- I can do a swap_in_place<>() on the original buffer. 0 copies. 0 work in the case when the endianness is already correct. - On the other hand, you have to allocate a new buffer, placement new all the endian types, perform the copy. Cost: Allocation + at least 2N operations in either case, not to mention the other bad side effects related to unncessary work which I already detailed in another post.
OK. I hadn't been considering the memory mapped use-case. But I still feel confident that the typed approach doesn't suffer any extra overhead on same-endian machines. Would you please give me a realistic concrete example, so that I can code it up and measure the number of copies that my approach uses. I am really "stuck" on the network messaging paradigm, so an example will help me.
We're only considering byte-ordering here too. An equally important part of the endian problem for me, is the bit-ordering. For this I use a similar technique for portable bitfields
bitfield<endian_t, w1, w2, w3, w4, w5, ...>
I am not sure what the above means, sorry.

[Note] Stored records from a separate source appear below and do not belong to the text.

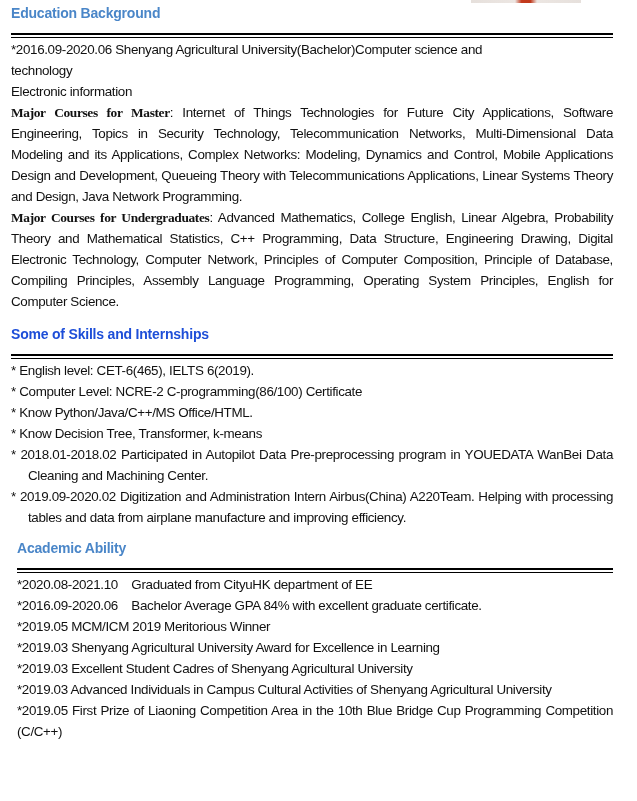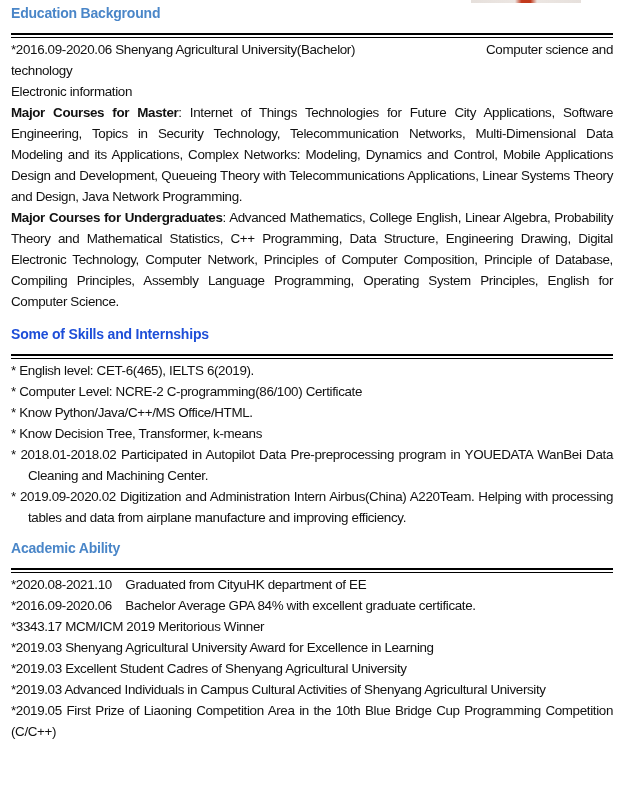--- a/index.html
+++ b/index.html
@@ -57,33 +57,33 @@
       font-size: 13.4px;
       line-height: 21px;
       letter-spacing: -0.35px;
       word-spacing: 0px;
     }
     .justify {
       text-align: justify;
     }
     .row-split {
       display: flex;
-      justify-content: space-between;
     }
     .bold {
       font-weight: bold;
+      font-family: Liberation Serif, serif;
     }
     .bullet-item {
       padding-left: 17px;
       text-indent: -17px;
       text-align: justify;
     }
     .sec1-body { margin-top: 3px; }
     .sec2 { margin-top: 9px; }
-    .sec3 { margin-top: 7px; }
+    .sec3 { margin-top: 7px; margin-left: 6px; }
     .para { margin: 0; }
   </style>
 </head>
 <body>
 
 <div class="photo-strip"></div>
 
 <div class="page">
 
   <section>
@@ -119,21 +119,21 @@
       <div class="bullet-item">* 2019.09-2020.02 Digitization and Administration Intern Airbus(China) A220Team. Helping with processing tables and data from airplane manufacture and improving efficiency.</div>
     </div>
   </section>
 
   <section class="sec3">
     <h2 class="section-title" style="color: rgb(74, 134, 200);">Academic Ability</h2>
     <div class="rule"></div>
     <div class="body-text sec1-body">
       <div class="justify">*2020.08-2021.10&nbsp;&nbsp;&nbsp;&nbsp;Graduated from CityuHK department of EE</div>
       <div class="justify">*2016.09-2020.06&nbsp;&nbsp;&nbsp;&nbsp;Bachelor Average GPA 84% with excellent graduate certificate.</div>
-      <div class="justify">*3343.17 MCM/ICM 2019 Meritorious Winner</div>
+      <div class="justify">*2019.05 MCM/ICM 2019 Meritorious Winner</div>
       <div class="justify">*2019.03 Shenyang Agricultural University Award for Excellence in Learning</div>
       <div class="justify">*2019.03 Excellent Student Cadres of Shenyang Agricultural University</div>
       <div class="justify">*2019.03 Advanced Individuals in Campus Cultural Activities of Shenyang Agricultural University</div>
       <div class="justify">*2019.05 First Prize of Liaoning Competition Area in the 10th Blue Bridge Cup Programming Competition (C/C++)</div>
     </div>
   </section>
 
 </div>
 
 </body></html>

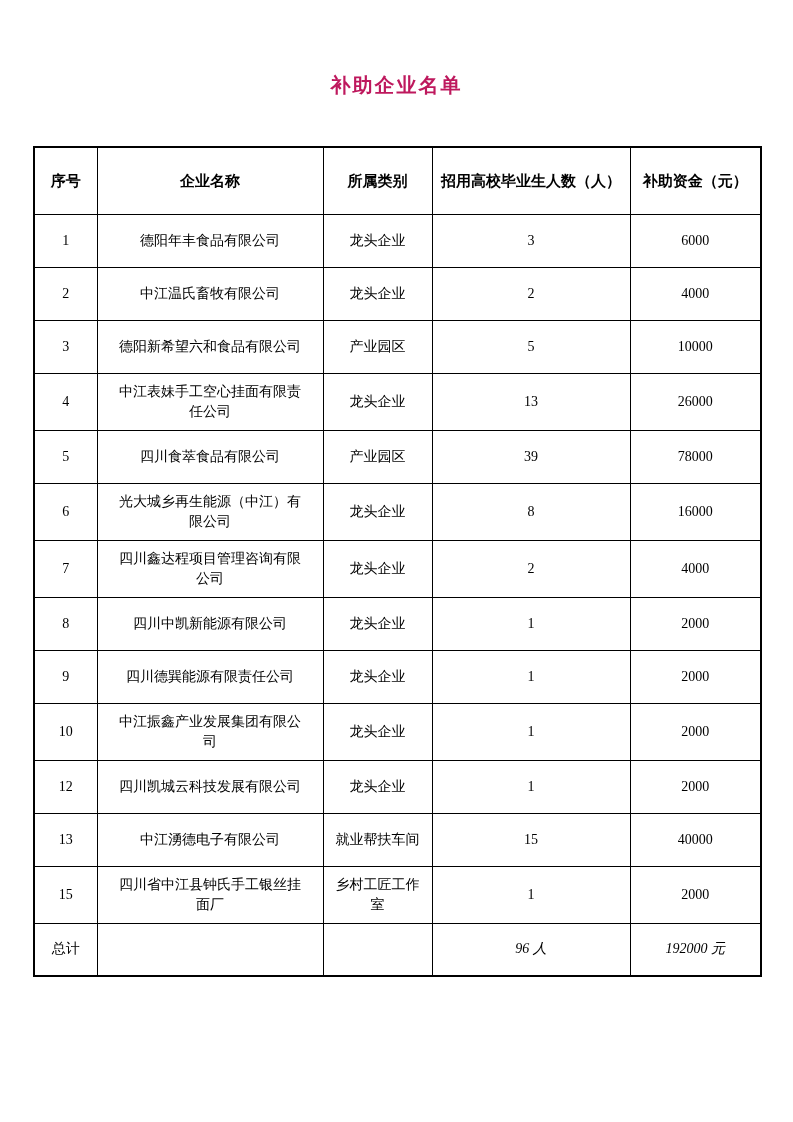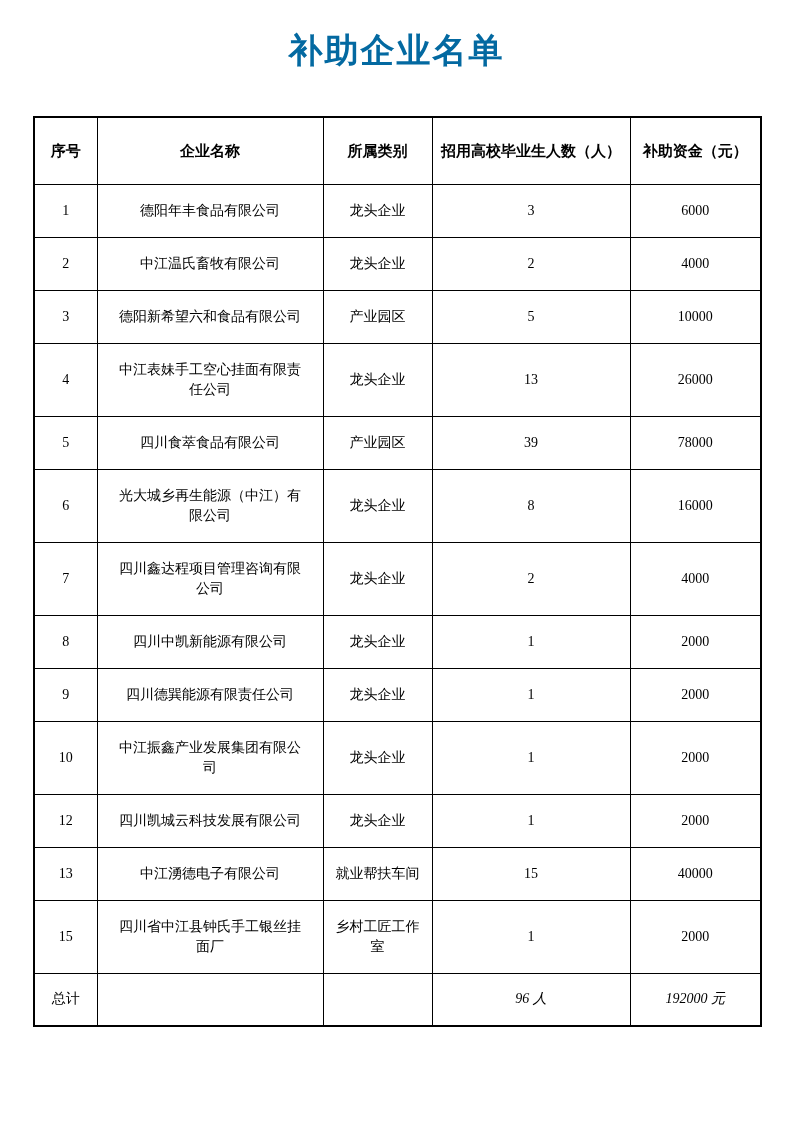--- a/index.html
+++ b/index.html
@@ -6,30 +6,30 @@
   html,body { background:#ffffff; }
   .page {
     position:relative;
     width:793px; height:1122px;
     background:#ffffff;
     color:#000000;
     font-family:"Liberation Serif","DejaVu Serif",serif;
     overflow:hidden;
   }
   .doc-title {
-    margin-top:28px;
+    margin-top:72px;
     text-align:center;
-    font-size:34px;
+    font-size:20px;
     font-weight:bold;
     letter-spacing:2px;
-    color:#0369a1;
+    color:#be185d;
   }
   table.subsidy-table {
     position:absolute;
-    left:33px; top:116px;
+    left:33px; top:146px;
     width:727px;
     border-collapse:collapse;
     table-layout:fixed;
     border:2px solid #000000;
   }
   .subsidy-table th, .subsidy-table td {
     border:1px solid #000000;
     text-align:center;
     vertical-align:middle;
     font-size:14px;
@@ -38,21 +38,21 @@
     overflow:hidden;
   }
   .subsidy-table thead tr { height:67px; }
   .subsidy-table tbody tr, .subsidy-table tfoot tr { height:53px; }
   .subsidy-table th { font-weight:bold; font-size:15px; }
   col.c0 { width:63px; }
   col.c1 { width:226px; }
   col.c2 { width:109px; }
   col.c3 { width:198px; }
   col.c4 { width:131px; }
-  .subsidy-table td.col1 { padding:16px 17px; }
+  .subsidy-table td.col1 { padding:8px 17px; }
   .subsidy-table td.col2 { padding:0 8px; }
   .subsidy-table th.hcol1 { padding:0 1px; }
   .italic-val { font-style:italic; }
 </style>
 </head>
 <body>
 
 <div class="page">
 
   <div class="doc-title">补助企业名单</div>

Its somewhat off-topic, and I didn't post the code for this class, because its complicated, but bitfield<big, 3, 6, -21, 9> means four consecutive unsigned integer bit fields with widths of 3, 6, 21, and 9 bits, respectively, 39 bits occupying 5 bytes, with 1 bit of zero as the least-significant-bit of the last octet. The first 3 bits correspond to the most-significant bits of the first octet. The sign on -21 means that that field is a signed integral field, while the others are unsigned. bitfield<little, 3, 6, -21, 9> means almost the same thing, but the first 3 bits are the least significant bits of the first octet, and the single pad bit of zero at the end would be the most-significant bit of the final octet. My point was that I don't think of endianess as being a "swapping" problem, but an "ordering" problem. The bit-endianness of messages makes this clear for me, since swapping doesn't work.